State of Idaho v. Daniel Peter Floyd
This text of State of Idaho v. Daniel Peter Floyd (State of Idaho v. Daniel Peter Floyd) is published on Counsel Stack Legal Research, covering Idaho Court of Appeals primary law. Counsel Stack provides free access to over 12 million legal documents including statutes, case law, regulations, and constitutions.
Opinion
IN THE COURT OF APPEALS OF THE STATE OF IDAHO
Docket No. 52855
STATE OF IDAHO, ) ) Filed: March 18, 2026 Plaintiff-Respondent, ) ) Melanie Gagnepain, Clerk v. ) ) THIS IS AN UNPUBLISHED DANIEL PETER FLOYD, ) OPINION AND SHALL NOT ) BE CITED AS AUTHORITY Defendant-Appellant. ) )
Appeal from the District Court of the First Judicial District, State of Idaho, Boundary County. Hon. Susie Jensen, District Judge.
Judgment of conviction and determinate term of five years for unlawful possession of destructive devices or bombs, affirmed.
Erik R. Lehtinen, State Appellate Public Defender; Jacob L. Westerfield, Deputy Appellate Public Defender, Boise, for appellant.
Hon. Raúl R. Labrador, Attorney General; Kacey L. Jones, Deputy Attorney General, Boise, for respondent. ________________________________________________
Before TRIBE, Chief Judge; GRATTON, Judge; and HUSKEY, Judge ________________________________________________ PER CURIAM Daniel Peter Floyd pled guilty to unlawful possession of destructive devices or bombs, Idaho Code § 18-3319. In exchange for his guilty plea, the State agreed not to file additional charges. The district court sentenced Floyd to a determinate term of five years. Floyd filed an Idaho Criminal Rule 35 motion, which the district court denied.1 Floyd appeals, arguing that the district court abused its discretion by imposing an excessive sentence. Specifically, Floyd argues the district court should have placed him on probation or given him a lesser sentence.
1 On appeal, Floyd does not challenge the district court’s denial of his Rule 35 motion for reduction of sentence.

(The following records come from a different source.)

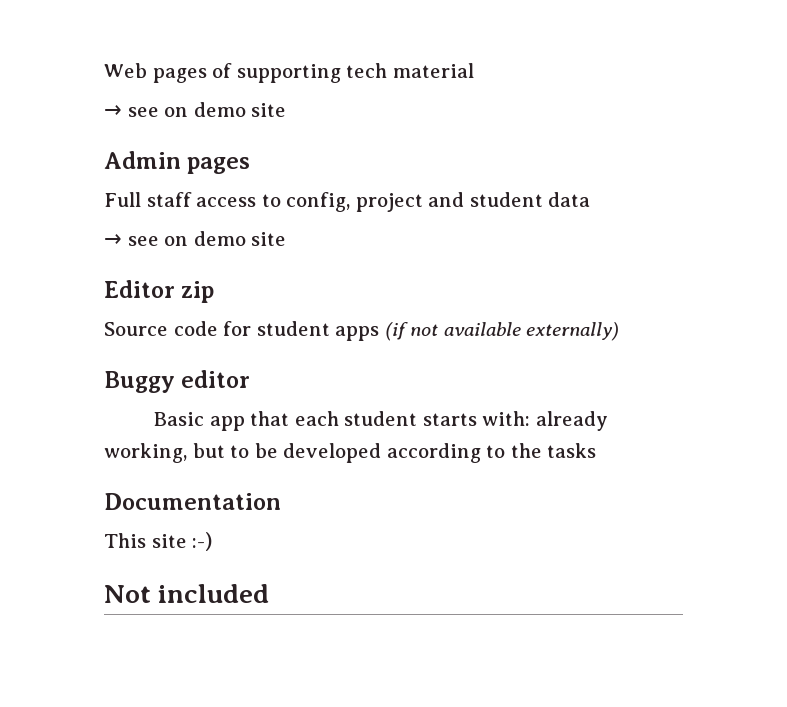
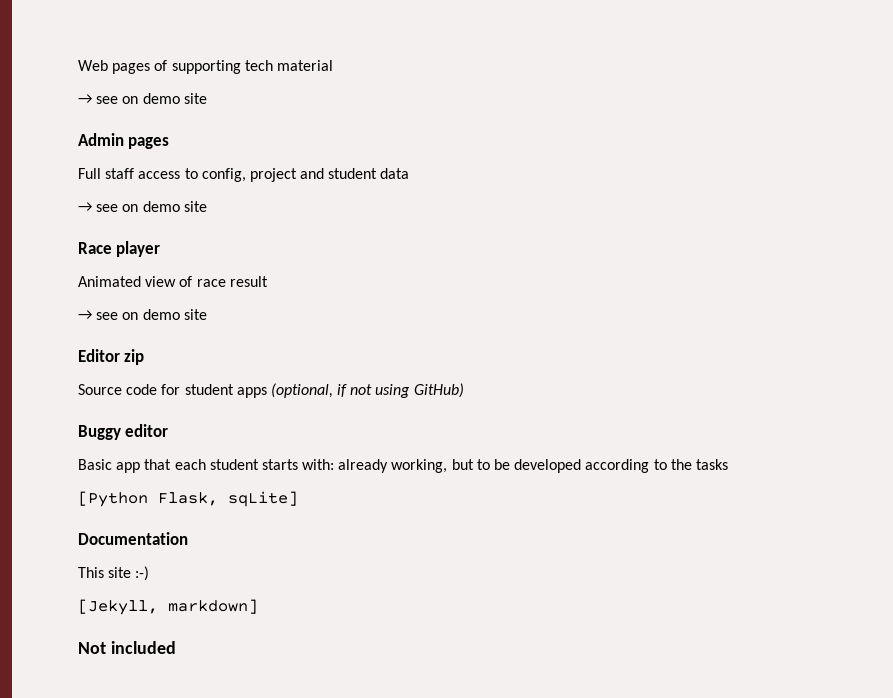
+ Race player
+ Animated view of race result
+ → see on demo site
- Source code for student apps (if not available externally)
+ Source code for student apps (optional, if not using GitHub)
+ [Python Flask, sqLite]
+ [Jekyll, markdown]

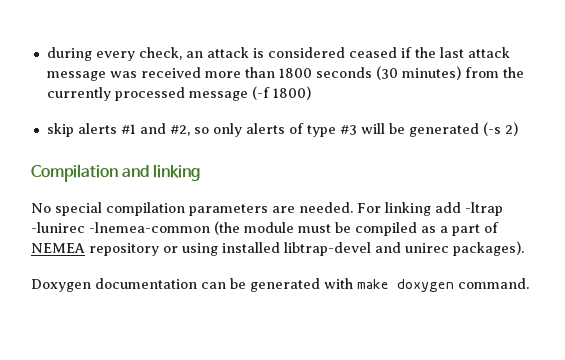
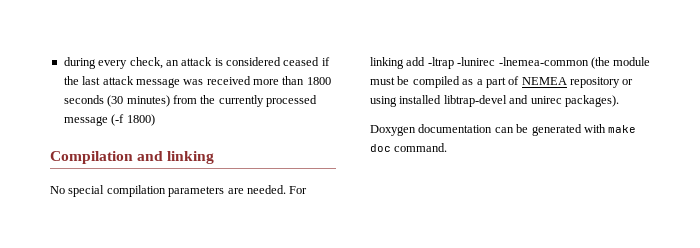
- skip alerts #1 and #2, so only alerts of type #3 will be generated (-s 2)
- Doxygen documentation can be generated with make doxygen command.
+ Doxygen documentation can be generated with make doc command.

1 Sentencing is a matter for the trial court’s discretion. Both our standard of review and the factors to be considered in evaluating the reasonableness of the sentence are well established and need not be repeated here. See State v. Hernandez, 121 Idaho 114, 117-18, 822 P.2d 1011, 1014- 15 (Ct. App. 1991); State v. Lopez, 106 Idaho 447, 449-51, 680 P.2d 869, 871-73 (Ct. App. 1984); State v. Toohill, 103 Idaho 565, 568, 650 P.2d 707, 710 (Ct. App. 1982). That discretion includes the trial court’s decision regarding whether a defendant should be placed on probation and whether to retain jurisdiction. I.C. § 19-2601(3), (4); State v. Reber, 138 Idaho 275, 278, 61 P.3d 632, 635 (Ct. App. 2002); State v. Lee, 117 Idaho 203, 205-06, 786 P.2d 594, 596-97 (Ct. App. 1990). The record in this case shows that the district court properly considered the information before it and determined that probation was not appropriate. Applying these standards, and having reviewed the record in this case, we cannot say that the district court abused its discretion. Therefore, Floyd’s judgment of conviction and sentence are affirmed.